The Critical Technology Tracker, published by the Australian Strategic Policy Institute (ASPI), shows India now ranks among the top five countries in 45 out of 64 critical technologies, compared to just four technologies in the period from 2003 to 2007. 

• This breadth across defence, space, quantum computing, AI, and advanced materials signals an expanding strategic capability essential for self-reliance.

Low expenditure in R&D remains a challenge

• Despite notable progress in research and development, challenges remain, primarily concerning R&D expenditure intensity. 

• India’s Gross Expenditure on R&D (GERD) as a percentage of GDP stands at a modest 0.64 per cent, substantially below the global average. 

• Leading economies, such as the US (3.48 per cent), China (2.43 per cent), and South Korea (4.91 per cent), invest significantly more. 

• Low expenditure in R&D is partly due to low investment in R&D from the  business sector, which accounts for only 41 per cent of the total expenditure. 

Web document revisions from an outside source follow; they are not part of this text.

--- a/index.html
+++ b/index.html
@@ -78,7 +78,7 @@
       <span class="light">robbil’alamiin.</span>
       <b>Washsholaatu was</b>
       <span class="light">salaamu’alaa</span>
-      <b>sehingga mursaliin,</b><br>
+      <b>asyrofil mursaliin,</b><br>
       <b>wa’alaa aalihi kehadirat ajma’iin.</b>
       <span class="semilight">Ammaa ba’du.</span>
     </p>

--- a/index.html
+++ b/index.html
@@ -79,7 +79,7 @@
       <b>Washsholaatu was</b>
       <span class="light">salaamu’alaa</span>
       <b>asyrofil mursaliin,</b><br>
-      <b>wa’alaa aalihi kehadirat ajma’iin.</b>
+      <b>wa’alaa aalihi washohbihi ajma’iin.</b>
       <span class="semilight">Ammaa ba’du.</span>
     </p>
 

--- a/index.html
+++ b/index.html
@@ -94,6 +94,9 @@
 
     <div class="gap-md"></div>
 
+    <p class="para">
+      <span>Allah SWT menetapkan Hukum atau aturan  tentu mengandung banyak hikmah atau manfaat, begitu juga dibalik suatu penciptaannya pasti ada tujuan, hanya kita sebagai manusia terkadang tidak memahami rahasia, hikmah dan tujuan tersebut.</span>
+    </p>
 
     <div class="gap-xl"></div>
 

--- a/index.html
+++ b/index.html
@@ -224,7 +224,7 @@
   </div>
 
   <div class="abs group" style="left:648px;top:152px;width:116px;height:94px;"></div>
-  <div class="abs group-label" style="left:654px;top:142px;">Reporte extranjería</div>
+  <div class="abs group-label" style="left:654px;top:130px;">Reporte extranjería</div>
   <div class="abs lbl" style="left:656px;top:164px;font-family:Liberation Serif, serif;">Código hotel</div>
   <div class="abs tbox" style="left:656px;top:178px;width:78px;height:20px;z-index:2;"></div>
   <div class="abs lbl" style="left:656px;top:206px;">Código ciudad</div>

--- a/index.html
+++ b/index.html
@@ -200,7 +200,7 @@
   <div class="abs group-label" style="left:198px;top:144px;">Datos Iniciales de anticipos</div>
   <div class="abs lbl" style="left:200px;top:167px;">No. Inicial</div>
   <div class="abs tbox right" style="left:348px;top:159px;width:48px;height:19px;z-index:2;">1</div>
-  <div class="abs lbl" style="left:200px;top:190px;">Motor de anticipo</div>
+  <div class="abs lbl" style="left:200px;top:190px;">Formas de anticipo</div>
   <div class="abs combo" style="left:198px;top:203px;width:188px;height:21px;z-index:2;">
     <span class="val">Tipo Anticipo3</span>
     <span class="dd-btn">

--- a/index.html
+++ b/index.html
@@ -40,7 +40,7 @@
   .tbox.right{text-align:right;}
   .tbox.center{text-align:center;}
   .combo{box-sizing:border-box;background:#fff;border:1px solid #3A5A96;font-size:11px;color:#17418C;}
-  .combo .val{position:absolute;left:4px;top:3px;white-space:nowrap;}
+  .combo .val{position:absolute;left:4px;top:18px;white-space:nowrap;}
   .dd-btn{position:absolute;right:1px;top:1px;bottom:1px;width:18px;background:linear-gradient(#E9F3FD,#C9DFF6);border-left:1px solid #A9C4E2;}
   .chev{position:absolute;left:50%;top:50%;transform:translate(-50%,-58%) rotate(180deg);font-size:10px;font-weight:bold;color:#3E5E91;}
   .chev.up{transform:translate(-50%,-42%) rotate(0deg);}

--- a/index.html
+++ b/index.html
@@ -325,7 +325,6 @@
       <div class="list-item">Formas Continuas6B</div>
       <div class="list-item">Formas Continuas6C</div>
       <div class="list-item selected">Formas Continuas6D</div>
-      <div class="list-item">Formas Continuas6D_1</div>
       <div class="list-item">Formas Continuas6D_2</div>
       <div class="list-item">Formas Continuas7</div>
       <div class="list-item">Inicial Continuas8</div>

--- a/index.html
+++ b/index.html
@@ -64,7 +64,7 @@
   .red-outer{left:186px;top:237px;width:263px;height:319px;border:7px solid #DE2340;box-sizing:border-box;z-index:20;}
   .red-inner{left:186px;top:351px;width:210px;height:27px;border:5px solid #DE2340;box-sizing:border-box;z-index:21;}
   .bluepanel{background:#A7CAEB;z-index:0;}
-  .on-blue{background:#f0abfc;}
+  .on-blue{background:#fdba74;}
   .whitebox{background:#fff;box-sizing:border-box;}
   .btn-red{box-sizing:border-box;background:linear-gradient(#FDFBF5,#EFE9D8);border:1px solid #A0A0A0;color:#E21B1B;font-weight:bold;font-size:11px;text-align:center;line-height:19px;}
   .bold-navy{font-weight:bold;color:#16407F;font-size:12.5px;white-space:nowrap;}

• This is in stark contrast to countries such as China (77 per cent), United States (75 per cent), and South Korea (79 per cent), where business sector contributions to R&D are significantly higher.

• Bridging this disparity through various measures and fostering a conducive environment for private industry is critical for accelerating technological development.

Govt initiatives and funds to boost R&D

• A major institutional reform driving India’s R&D and aimed at addressing the challenges highlighted above is the establishment of the Anusandhan National Research Foundation (ANRF) under the ANRF Act, 2023. 

• The ANRF is intended to provide strategic direction, competitive funding opportunities and collaboration pathways across industry, academia and government. 

• The initiatives taken up by ANRF are being complemented by a suite of mission-driven national programmes such as the National Quantum Mission, the National Mission on Interdisciplinary Cyber-Physical Systems, the IndiaAI Mission, the India Semiconductor Mission, and the National Green Hydrogen Mission. 

• Each initiative focuses on building foundational scientific capability in sunrise domains, translating research into scalable industrial capacity.

• To finance innovation at scale, the government also announced a new Research, Development and Innovation (RDI) Fund with a total outlay of Rs 1 lakh crore over six years and Rs 20,000 crore allocated for FY26. 

• The Fund is designed to catalyse private investment in high-tech R&D, support projects at advanced technological readiness levels, enable acquisition of strategically important technologies, and operationalise a Deep-Tech Fund of Funds. 

• Together, the ANRF, the national missions and the RDI Fund form a consolidated architecture for expanding India’s GERD beyond its current level and accelerating India’s transition towards technological leadership and the broader objectives of Atmanirbhar Bharat.